=== Data under study ===
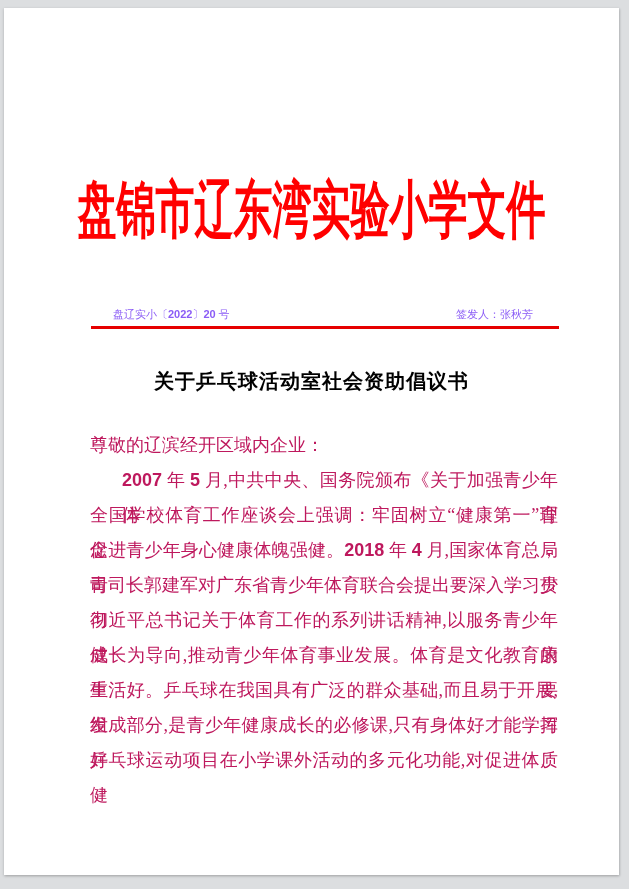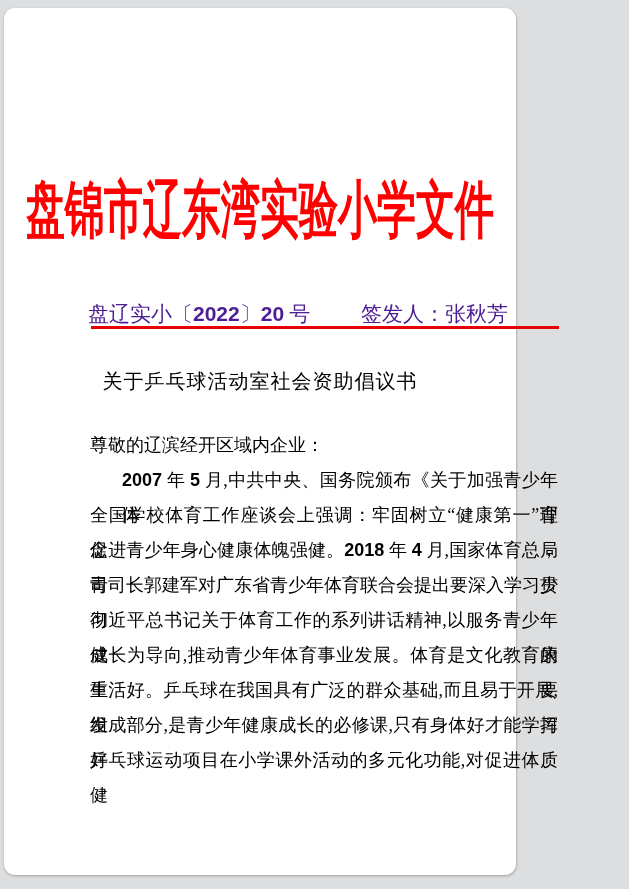"盘锦市辽东湾实验小学文件" .page { border-radius: 11px -> none; width: 512px -> 615px }
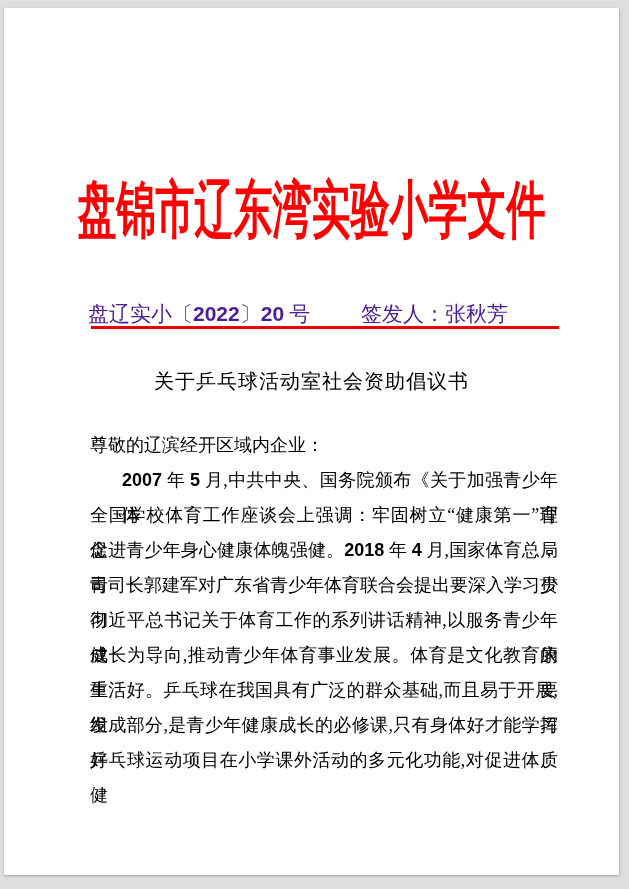"盘辽实小〔2022〕20 号" .doc-row { color: #4c1d95 -> #8b5cf6; font-size: 21px -> 11px; left: 70px -> 95px }
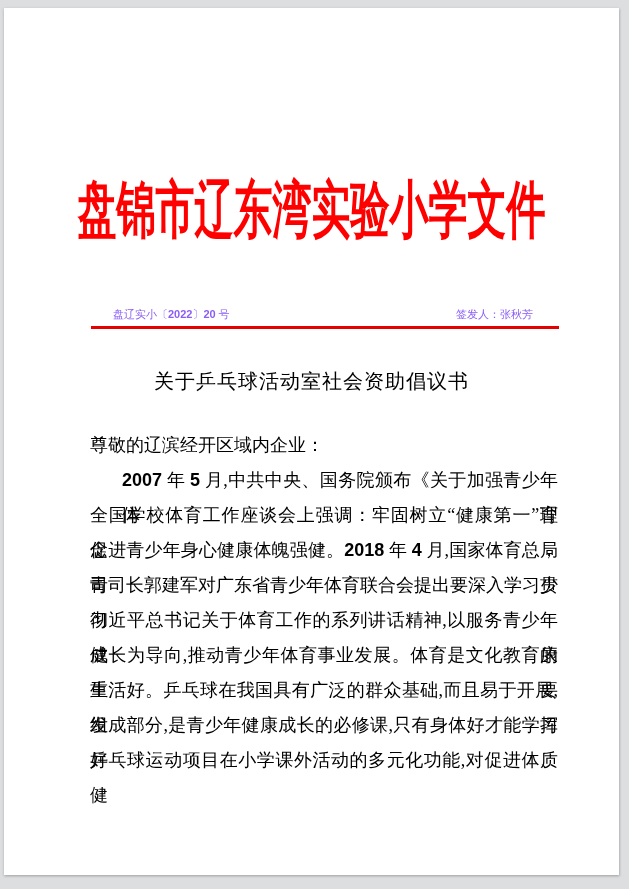"关于乒乓球活动室社会资助倡议书" .doc-title { font-weight: normal -> bold }
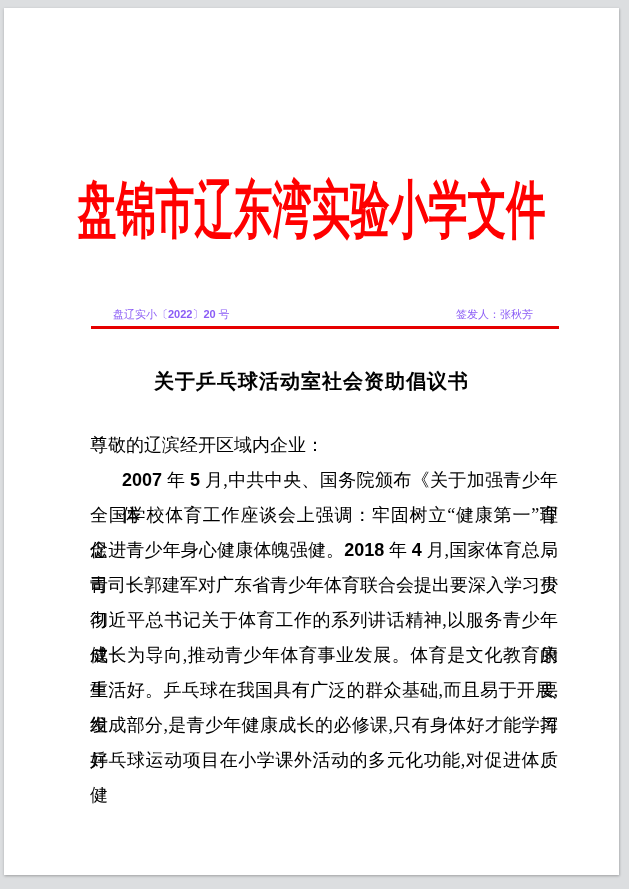"尊敬的辽滨经开区域内企业：" .body-text { color: #000000 -> #be185d }
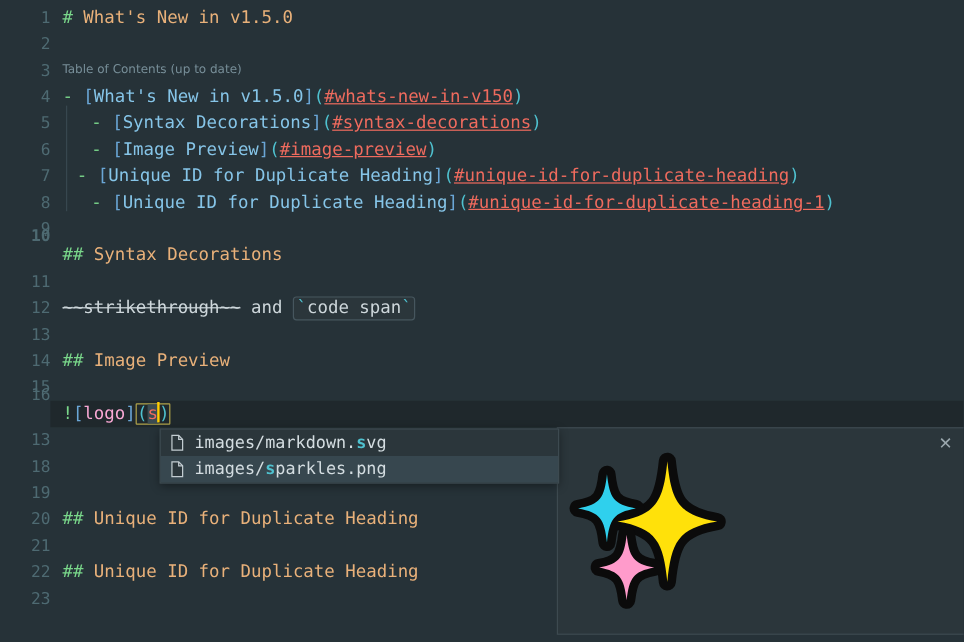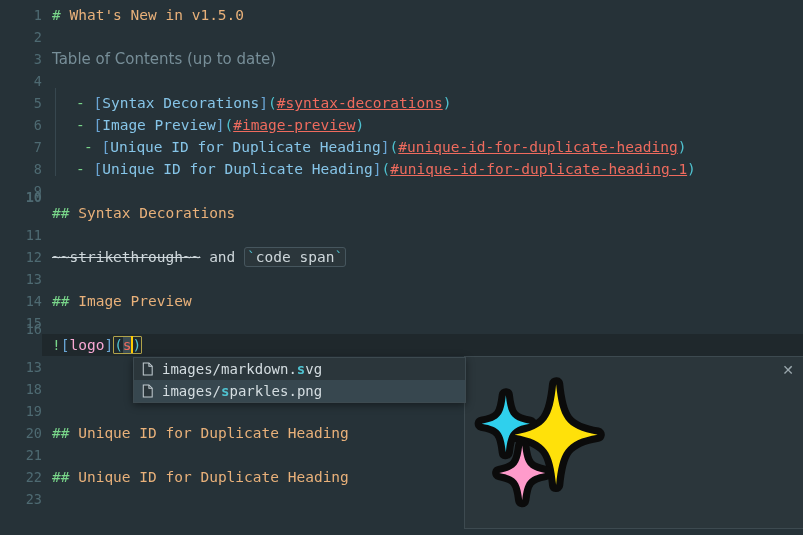"Table of Contents (up to" .codelens { font-size: 15px -> 10px }
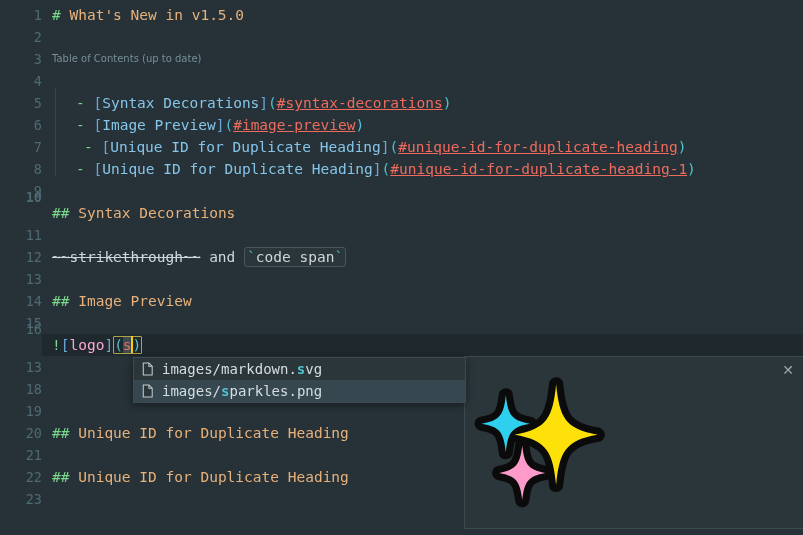"- [What's New in" div.row { html: none -> <div> <span><span>-</span><span> </span><span>[</span><span>What's New in v1.5.0</span><span>]</span><span>(</span><span>#whats-new-in-v150</span><span>)</span></span> </div> }
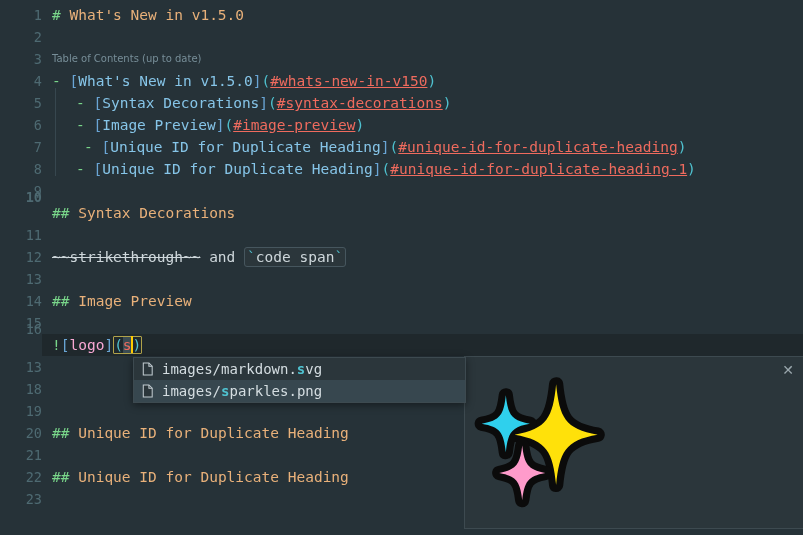"- [Unique ID for Duplicate Heading](#unique-id-for-duplicate-heading)" span.txt { left: 84px -> 64px }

=== Task goal ===
Only the pictures are to be left out; copy all the remaining material above exactly.

=== Exercise response ===
"盘锦市辽东湾实验小学文件" .page { border-radius: 11px -> none; width: 512px -> 615px }
"盘辽实小〔2022〕20 号" .doc-row { color: #4c1d95 -> #8b5cf6; font-size: 21px -> 11px; left: 70px -> 95px }
"关于乒乓球活动室社会资助倡议书" .doc-title { font-weight: normal -> bold }
"尊敬的辽滨经开区域内企业：" .body-text { color: #000000 -> #be185d }
"Table of Contents (up to" .codelens { font-size: 15px -> 10px }
"- [What's New in" div.row { html: none -> <div> <span><span>-</span><span> </span><span>[</span><span>What's New in v1.5.0</span><span>]</span><span>(</span><span>#whats-new-in-v150</span><span>)</span></span> </div> }
"- [Unique ID for Duplicate Heading](#unique-id-for-duplicate-heading)" span.txt { left: 84px -> 64px }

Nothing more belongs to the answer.